Verilog is weird

Verilog is the most commonly used language for hardware design in America (VHDL is more common in Europe). Too bad it's so baroque. If you ever browse the Verilog questions on Stack Overflow, you'll find a large number of questions, usually downvoted, asking “why doesn't my code work?”, with code that's not just a little off, but completely wrong.

6 questions, all but one with negative score

Lets look at an example: “Idea is to store value of counter at the time of reset . . . I get DRC violations and the memory, bufreadaddr, bufreadval are all optimized out.”

always @(negedge reset or posedge clk) begin
  if (reset == 0) begin
    d_out <= 16'h0000;
    d_out_mem[resetcount] <= d_out;
    laststoredvalue <= d_out;
  end else begin
    d_out <= d_out + 1'b1;
  end
end

always @(bufreadaddr)
  bufreadval = d_out_mem[bufreadaddr];

We want a counter that keeps track of how many cycles it's been since reset, and we want to store that value in an array-like structure that's indexed by resetcount. If you've read a bit on semantics of Verilog, this is a perfectly natural way to solve the problem. Our poster knows enough about Verilog to use ‘<=' in state elements, so that all of the elements are updated at the same time. Every time there's a clock edge, we'll increment d_out. When reset is 0, we'll store that value and reset d_out. What could possibly go wrong?

The problem is that Verilog was originally designed as a language to describe simulations, so it has constructs to describe arbitrary interactions between events. When X transitions from 0 to 1, do Y. Great! Sounds easy enough. But then someone had the bright idea of using Verilog to represent hardware. The vast majority of statements you could write down don't translate into any meaningful hardware. Your synthesis tool, which translates from Verilog to hardware will helpfully pattern match to the closest available thing, or produce nothing, if you write down something untranslatable. If you're lucky, you might get some warnings.

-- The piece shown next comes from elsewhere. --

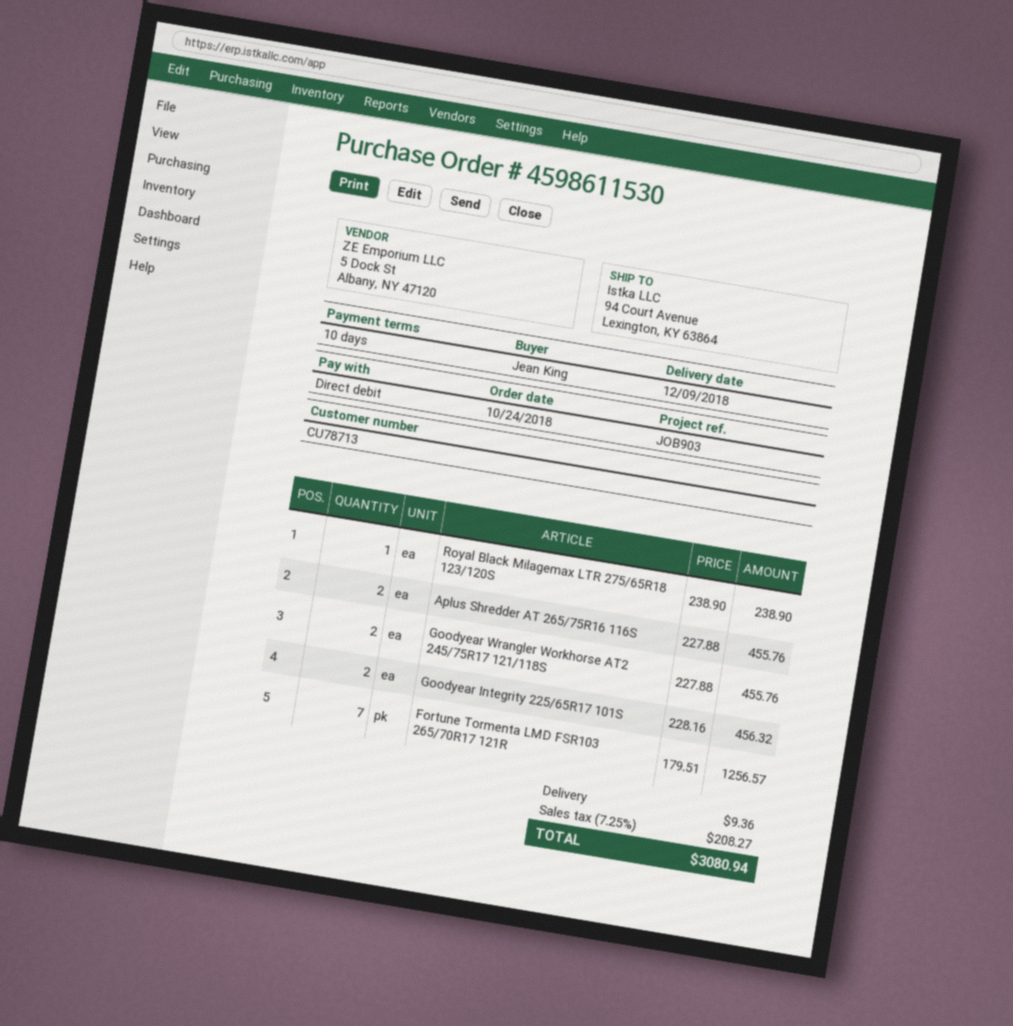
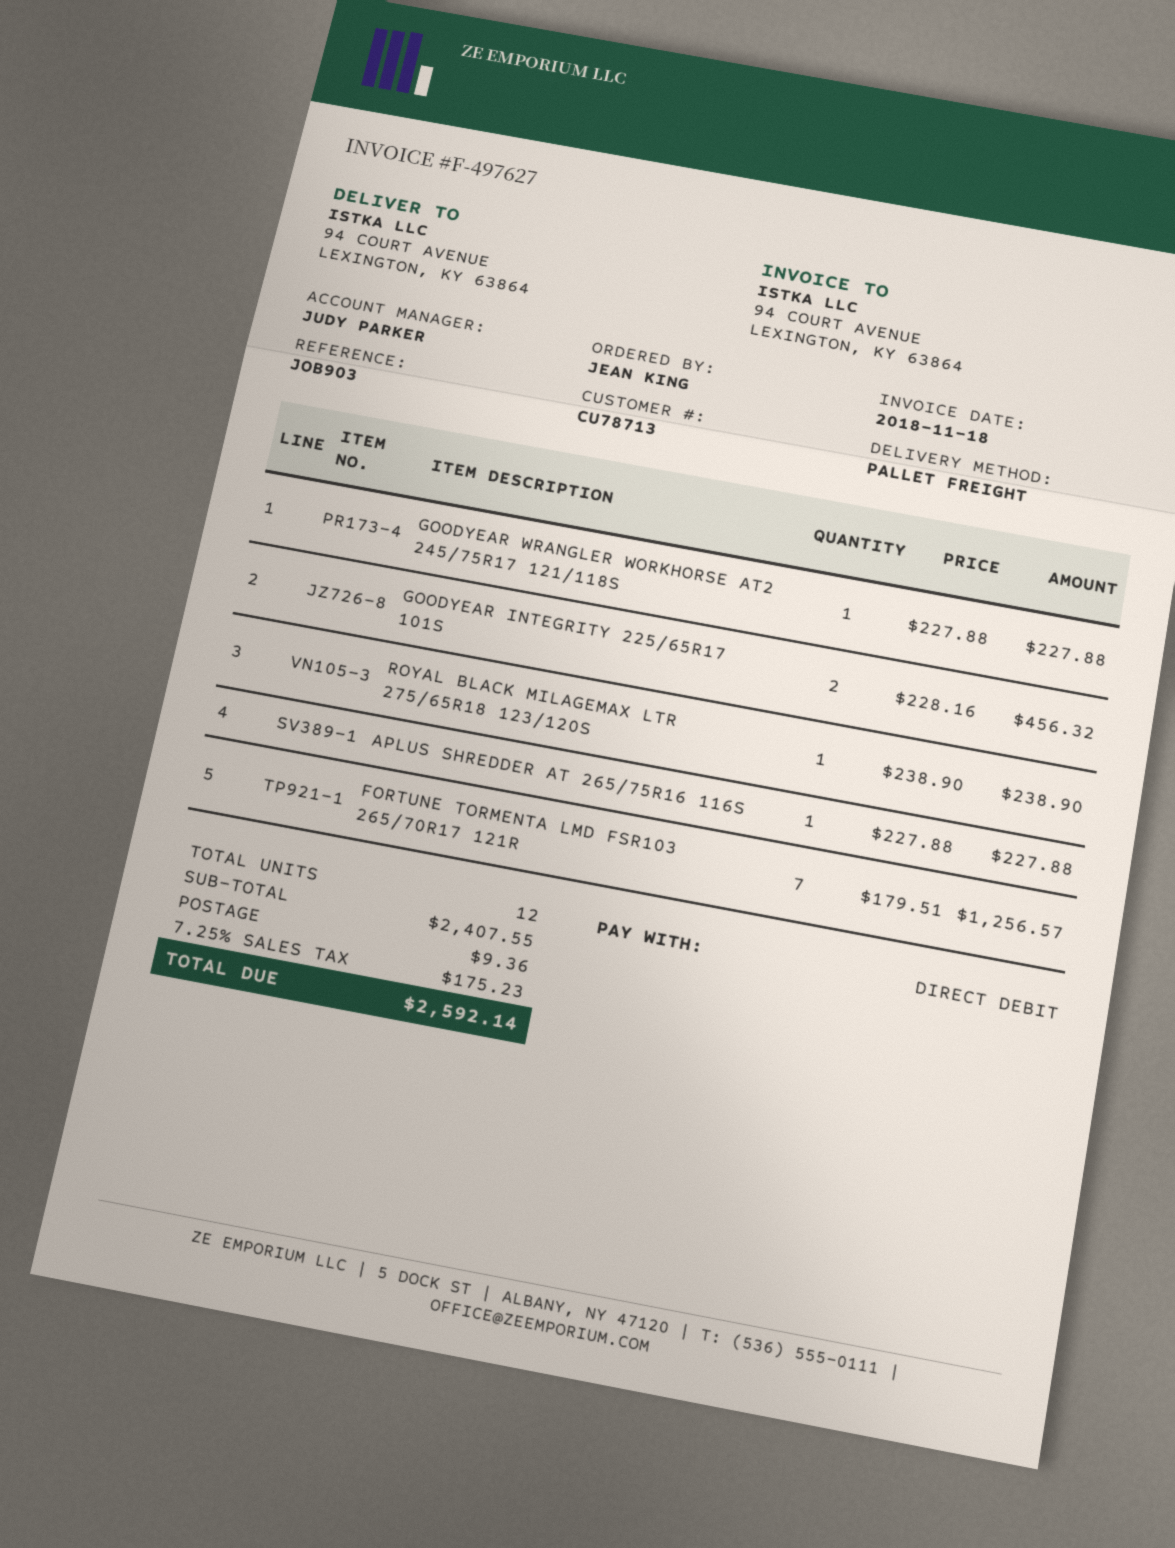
Aplus Shredder AT 265/75R16 116S: 2 x 227.88 = 455.76 -> 1 x 227.88 = 227.88
Goodyear Wrangler Workhorse AT2 245/75R17 121/118S: 2 x 227.88 = 455.76 -> 1 x 227.88 = 227.88
tax: 7.25% = 208.27 -> 7.25% = 175.23
total: 3080.94 -> 2592.14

Looking at the code above, the synthesis tool will see that there's something called dout which should be a clocked element that's set to something when it shouldn't be reset, and is otherwise asynchronously reset. That's a legit hardware construct, so it will produce an N-bit flip-flop and some logic to make it a counter that gets reset to 0. BTW, this paragraph used to contain a link to http://en.wikipedia.org/wiki/Flip-flop(electronics), but ever since I switched to Hugo, my links to URLs with parens in them are broken, so maybe try copy+pasting that URL into your browser window if you want know what a flip-flop is.

Now, what about the value we're supposed to store on reset? Well, the synthesis tool will see that it's inside a block that's clocked. But it's not supposed to do anything when the clock is active; only when reset is asserted. That's pretty unusual. What's going to happen? Well, that depends on which version of which synthesis tool you're using, and how the programmers of that tool decided to implement undefined behavior.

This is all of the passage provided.